You say, "Hold it. Before you go further, Williams, what do you mean it is alleged that Clinton received most of the popular vote? It's a fact." I say "alleged" because according to Gregg Phillips of True the Vote, an estimated 3 million noncitizens voted. Presumably, those votes went to Clinton.
In 2000, Al Gore won the popular vote just as Hillary Clinton allegedly did. Such outcomes have led to calls to abandon the Constitution's Article 2 provision for the state electors to select presidents. Despite the fact that the system has served us well for over 200 years, many Americans now call for its abandonment in favor of electing presidents by popular vote. Before we abandon the Electoral College, let's consider the function it performs.
According to 2013 census data, nine states — California, Texas, New York, Florida, Illinois, Pennsylvania, Ohio, Georgia and Michigan — have populations that total roughly 160 million, slightly more than half the U.S. population. It is conceivable that just nine states could determine the presidency in a popular vote. The Electoral College gives states with small populations a measure of protection against domination by states with large populations. It levels the political playing field a bit. For example, California is our most populous state, with about 39 million people. Wyoming is our least populated state, with about 600,000 people. California's population is about 66 times larger than Wyoming's. California has 55 electoral votes, and Wyoming has three. Thus, in terms of electoral votes, California's influence is only 18 times that of Wyoming. Even though our nine high-population states have a total of 241 electoral votes, a candidate needs 270 to win the presidency. That forces presidential candidates to campaign in thinly populated states and respect the wishes of the people there.
The Founding Fathers held a deep abhorrence for democracy and majority rule. In fact, the word democracy appears nowhere in the Declaration of Independence or the Constitution.

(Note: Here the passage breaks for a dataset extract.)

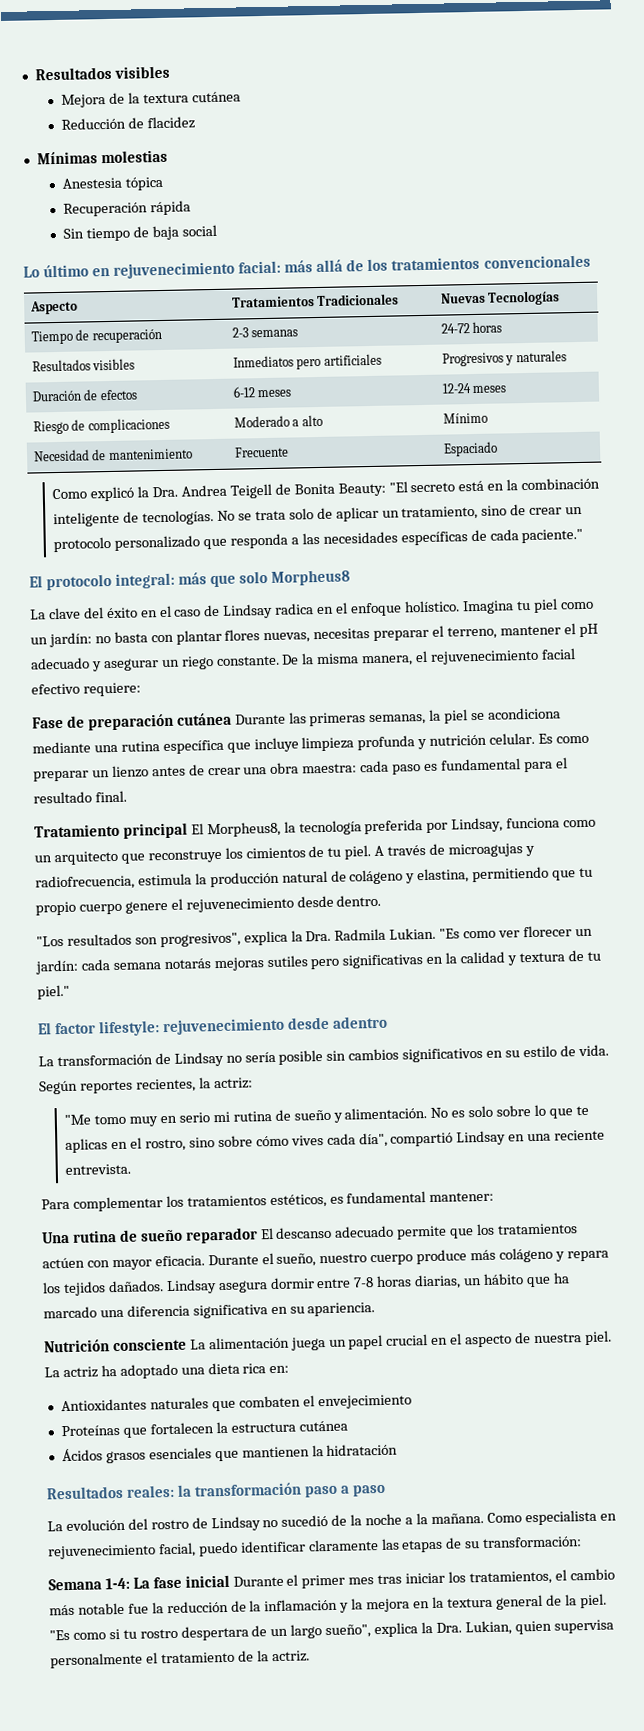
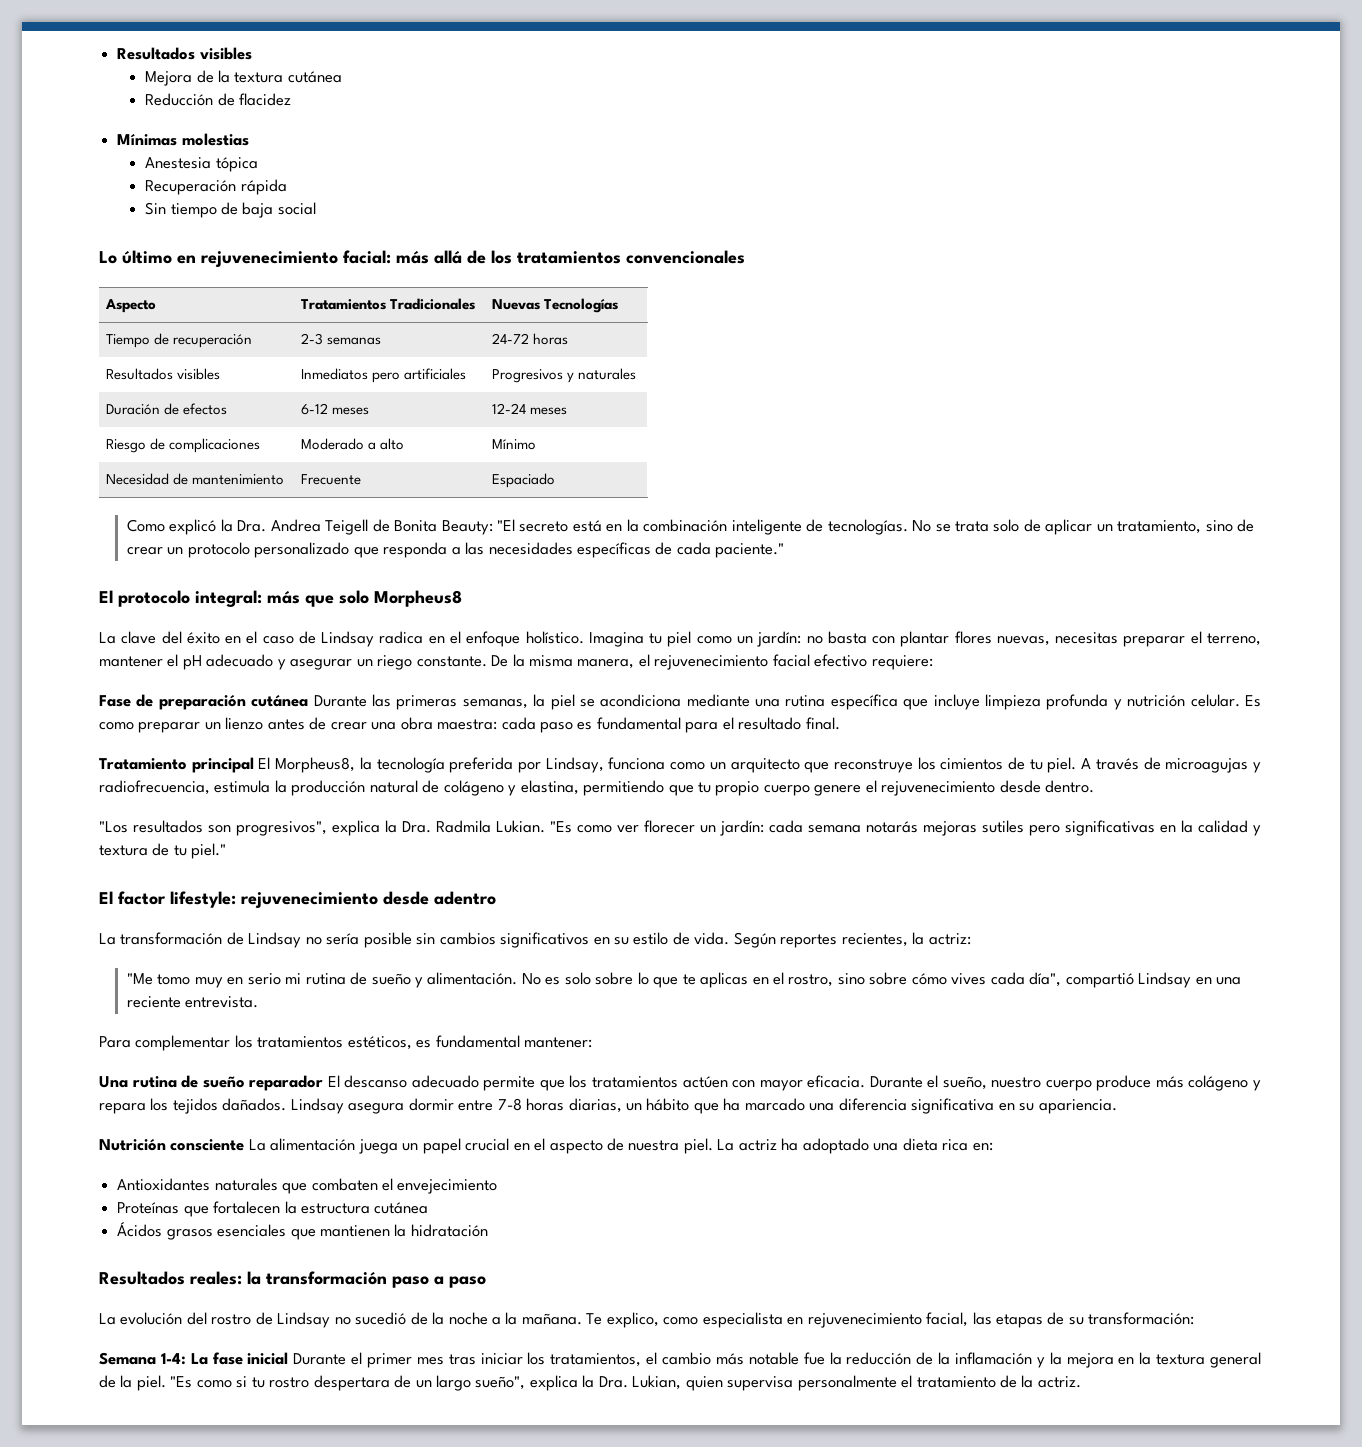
- Como especialista en rejuvenecimiento facial, puedo identificar claramente las etapas de su transformación:
+ Te explico, como especialista en rejuvenecimiento facial, las etapas de su transformación:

In Federalist No. 10, James Madison wrote, "Measures are too often decided, not according to the rules of justice and the rights of the minor party, but by the superior force of an interested and overbearing majority." John Adams predicted, "Remember, democracy never lasts long. It soon wastes, exhausts and murders itself. There never was a democracy yet that did not commit suicide." Edmund Randolph said, "That in tracing these evils to their origin, every man had found it in the turbulence and follies of democracy." Chief Justice John Marshall observed, "Between a balanced republic and a democracy, the difference is like that between order and chaos."
Throughout our Constitution are impediments to the tyranny of majority rule. Two houses of Congress pose one obstacle to majority rule. Fifty-one senators can block the wishes of 435 representatives and 49 senators. The president can veto the wishes of 535 members of Congress. It takes two-thirds of both houses of Congress to override a presidential veto. To change the Constitution, an amendment must be proposed, which requires not a majority but a two-thirds vote of both houses, and enacted, which requires ratification by three-fourths of state legislatures. Finally, the Electoral College is yet another measure that thwarts majority rule.
Despite a public consensus on the issue — resulting from miseducation — there's nothing just or fair about majority rule. In fact, one of the primary dangers of majority rule is that it confers an aura of legitimacy and respectability to acts that would otherwise be deemed tyrannical. Think about it. How many decisions in your life would you like made through majority rule? What about what car we purchase, where we live and whether we should have ham or turkey for Thanksgiving dinner? I am sure you would deem it tyranny if these decisions were made by a majority vote.
Walter E. Williams is a professor of economics at George Mason University.